Recent evidence of a general, global decline of stratospheric ozone (Kerr, 1988; NASA, 1988) has heightened concern about possible ecological consequences of increases in solar ultraviolet-B (UV-B, 280-320 nm) radiation resulting from ozone depletion (Caldwell, Teramura, and Tevini, 1989). Although increased solar UV-B might lead to reduced photosynthesis and declines in production of some crop species (Teramura, 1983), the indirect effects of increased UV-B are considered by some to be of greater potential consequence (Caldwell, Teramura, and Tevini, 1989). Alteration in the balance of competition between plant species is an example of such indirect effects. Indeed, exposure to UV-B radiation, either at ambier (Bogenrieder and Klein, 1982) or enhance levels (Fox and Caldwell, 1978; Gold and Caldwell, 1983; Barnes et al., 1988), has been shown to alter competitive balance in many pairs of competing species. For most of these species, there was no effect of increased UV-B on yields when in monoculture.

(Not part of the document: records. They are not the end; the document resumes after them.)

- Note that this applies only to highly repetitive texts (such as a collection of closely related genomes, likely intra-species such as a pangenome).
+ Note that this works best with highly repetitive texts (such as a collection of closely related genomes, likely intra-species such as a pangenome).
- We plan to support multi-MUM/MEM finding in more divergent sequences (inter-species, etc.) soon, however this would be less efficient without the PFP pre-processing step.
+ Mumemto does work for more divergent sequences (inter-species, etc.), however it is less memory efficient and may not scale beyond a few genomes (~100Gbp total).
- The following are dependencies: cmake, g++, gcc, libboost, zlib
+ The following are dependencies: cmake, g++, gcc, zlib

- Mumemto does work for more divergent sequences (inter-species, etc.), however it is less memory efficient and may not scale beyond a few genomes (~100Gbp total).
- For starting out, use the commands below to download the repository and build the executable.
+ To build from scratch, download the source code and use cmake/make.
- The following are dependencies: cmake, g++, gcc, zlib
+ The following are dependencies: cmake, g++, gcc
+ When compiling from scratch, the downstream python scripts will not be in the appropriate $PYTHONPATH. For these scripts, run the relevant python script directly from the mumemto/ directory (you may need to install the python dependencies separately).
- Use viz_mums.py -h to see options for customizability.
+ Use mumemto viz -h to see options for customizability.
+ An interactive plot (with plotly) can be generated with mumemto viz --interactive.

Previous field studies with wheat (Triticum aestivum) and a weedy competitor, wild oat (Avena fatua), have shown that UV-B-induced shifts in competitive balance were associated with differential effects of the UV-B on shoot morphology which led to shifts in the relative positioning of leaf area for the two species in the mixed canopies (Barnes et al., 1988). The major morphological changes were altered leaf blade length and internode length as gauged by leaf insertion height in the canopy. These changes in canopy structure were computed to be sufficient to alter light interception and canopy photosynthesis for these species (Ryel et al., 1990). There were no direct effects of the increased UV-B on individual leaf photosynthesis (Beyschlag et al., 1988). Thus, we suggested that UV-B enhancement alters competitive balance by inducing changes in plant morphology and leaf placement in the canopy, which in turn changes the competition for light between the two species. The photomorphogenetic changes themselves may not necessarily be considered as damaging, and there is precedent for such alterations to be mediated by a specific UV-B photoreceptor (Wellmann, 1983; Steinmetz and Wellmann, 1986).

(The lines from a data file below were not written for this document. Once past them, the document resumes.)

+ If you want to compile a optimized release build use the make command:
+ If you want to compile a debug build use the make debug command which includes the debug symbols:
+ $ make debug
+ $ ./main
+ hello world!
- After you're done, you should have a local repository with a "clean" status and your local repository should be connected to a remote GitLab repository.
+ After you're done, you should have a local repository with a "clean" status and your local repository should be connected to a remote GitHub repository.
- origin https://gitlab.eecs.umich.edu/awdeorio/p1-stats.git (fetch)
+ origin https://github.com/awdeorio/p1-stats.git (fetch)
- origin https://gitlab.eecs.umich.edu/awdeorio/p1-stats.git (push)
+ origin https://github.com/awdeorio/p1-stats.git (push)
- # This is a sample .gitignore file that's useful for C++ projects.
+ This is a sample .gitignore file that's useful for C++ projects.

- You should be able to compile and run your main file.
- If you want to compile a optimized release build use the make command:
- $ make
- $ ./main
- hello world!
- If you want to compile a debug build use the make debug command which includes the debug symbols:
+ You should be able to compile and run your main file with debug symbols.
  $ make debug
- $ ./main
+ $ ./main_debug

Whether this proposed mechanism of competitive change has general application to other species mixtures is not known. Of immediate interest in evaluating the economic impact of ozone reduction is the balance of competition between crop and weed species. In the present study, we examined the effect of enhanced UV-B irradiation on the morphology of a variety of common crop and weed species, both monocots and dicots. We specifically wished to determine whether any patterns of response in common could be found among these categories of species that might be useful in predicting possible changes in competitive balance under solar UV-B enhancement. Morphological changes with direct bearing on canopy architecture were of particular interest.
Twelve crop or weed species (Table 1) were grown in pure 'stands' in a glasshouse and exposed to supplemental UV-B radiation or control conditions with no UV-B radiation. Varieties of crop species in common agronomic use, and weed species from seed collected from agricultural fields near Logan, Utah, were used. Plants were grown in a 3:1 (v:v) mixture of organic potting medium and sand in individual containers (0.15-1 volume). Rows of buffer plants were used to avoid edge effects. The containers were arranged in racks with regular interplant spacings of 4.5 cm and a plant density of 494 m[-2], which was sufficiently high to result in a closed canopy. Since competition for light between crop and weed species often occurs in essentially closed canopies, we felt that shading within the canopy was pertinent for these experiments. Furthermore, the photomorphogenetic responses being observed in these studies often involve the participation of several photosystems such as the phytochrome, cryptochrome, and the UV-B receptor (Cosgrove, 1986). Individual plants were kept well watered and fertilized (Hoagland's nutrient solution) throughout the experiment. Natural sunlight was supplemented by 1,000-W high pressure sodium vapor lamps for 12 hr day[-1].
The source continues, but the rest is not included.